Casamonica, i boss del kitsch

Un momento dei funerali di Vittorio Casamonica a Roma nella chiesa Don Bosco, alla periferia della Capitale, 20 agosto 2015. Una carrozza antica trainata da sei cavalli neri, petali di rose lanciate da un elicottero, manifesti e note del film "Il padrino" per l'ultimo saluto a Vittorio Casamonica, 65 anni, uno dei maggiorenti dell'omonimo clan che viene ritenuto responsabile di attività illecite come usura, racket e traffico di stupefacenti nell'area sud est della città. Il feretro è arrivato su una carrozza nera con bassorilievi dorati. Ad accoglierlo, all' esterno, un'orchestra che ha suonato la canzone del celebre film di Francis Ford Coppola. Sulla bara un'immagine di padre Pio. "Hai conquistato Roma, ora conquista il paradiso" e "Vittorio Casamonica re di Roma" recitavano alcuni manifesti apparsi davanti la parrocchia che lo ritraevano a mezzo busto con una corona in testa, il Colosseo e il cupolone sullo sfondo. ANSA/MASSIMO PERCOSSI

Aveva ragione Antonio Albanese, il personaggio di Cetto Laqualunque non aveva più senso, era il momento di farlo sparire, la realtà superava la caricatura. 

Entrare con gli occhi delle telecamere nelle ville dei Casamonica è stato come accomodarsi davanti alla Tv per guardare Qualunquemente, il film che ha chiuso il ciclo di Cetto. 

Tutta questa faccenda è surreale, e non solo per gli arredi. A cominciare da quell’afoso funerale, celebrato nell’agosto di tre anni fa. Era morto il boss Vittorio. Uno spettacolo patetico, con tanto di carrozza stile ancien regime, banda che suona Il Padrino, gigantografia del defunto con la scritta Re di Roma, Ferrari con petali di rosa.

Le Autorità cittadine, che ben sapevano di questo monumentale carrozzone, si sono tremendamente indignate, il giorno dopo.
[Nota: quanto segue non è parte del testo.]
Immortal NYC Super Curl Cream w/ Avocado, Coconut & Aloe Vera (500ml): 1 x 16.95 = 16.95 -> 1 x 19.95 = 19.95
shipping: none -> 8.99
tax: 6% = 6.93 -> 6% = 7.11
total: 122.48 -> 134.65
Casamonicamente.

Finalmente dopo quarant’anni qualcuno si è preso la briga di ricordare al clan che esiste uno Stato, seppur nella forma ridotta dello Staterello.
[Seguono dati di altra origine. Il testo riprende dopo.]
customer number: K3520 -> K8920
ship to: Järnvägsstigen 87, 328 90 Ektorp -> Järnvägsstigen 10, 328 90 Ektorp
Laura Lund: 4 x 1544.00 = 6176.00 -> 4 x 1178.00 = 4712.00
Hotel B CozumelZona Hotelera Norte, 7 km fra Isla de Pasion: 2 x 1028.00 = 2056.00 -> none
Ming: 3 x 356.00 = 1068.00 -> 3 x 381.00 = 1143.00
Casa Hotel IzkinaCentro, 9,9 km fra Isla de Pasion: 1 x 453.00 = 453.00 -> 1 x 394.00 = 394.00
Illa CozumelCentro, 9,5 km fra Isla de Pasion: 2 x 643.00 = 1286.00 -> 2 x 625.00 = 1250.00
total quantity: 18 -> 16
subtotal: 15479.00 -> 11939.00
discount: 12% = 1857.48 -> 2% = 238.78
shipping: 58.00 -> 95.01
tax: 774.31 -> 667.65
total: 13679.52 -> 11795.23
Con squilli di trombe è partita l’operazione di sgombero delle ville abusive, 600 agenti di polizia, 800 secondo altre fonti (nemmeno la conta riescono a fare) – comunque dicamo ottocento secondo gli organizzatori e seicento secondo la Prefettura, e andiamo avanti – hanno inferto un colpo mortale a trenta mofiosetti intontiti dal sonno.

Il giorno dopo, cioè oggi, arrivano le ruspe e, di nuovo un battaglione di agenti di polizia (diciamo 700, per comodità). I Casamonica stavolta sono piuttosto svegli e nervosi ma con un rapporto di uno a venti nulla possono. Lo Stato ha trionfato.

Virginia Raggi ai microfoni dei giornalisti, dichiara: “Giornata storica”; le fa eco Morra (non Marra, non fate confusione) dell’Antimafia con un bel: “Il buongiorno si vede dal mattino”.

Ovviamente sono ben lieto che le Ville siano state demolite e che i Casamonica non abbiano più un tetto (sempre che adesso non gli assegnino le case popolari), un paio di pensierini sorgono spontanei…: erano proprio necessari 1.200 agenti, in due giorni, per tenere a bada 30 persone di cui la metà sono donne e qualcuna pure in cinta? Tutto questo entusiasmo per un atto dovuto, non è di per sé un’ammissione di quanto lo Stato sia debole in Italia? Ai postumi l’ardua sentenza.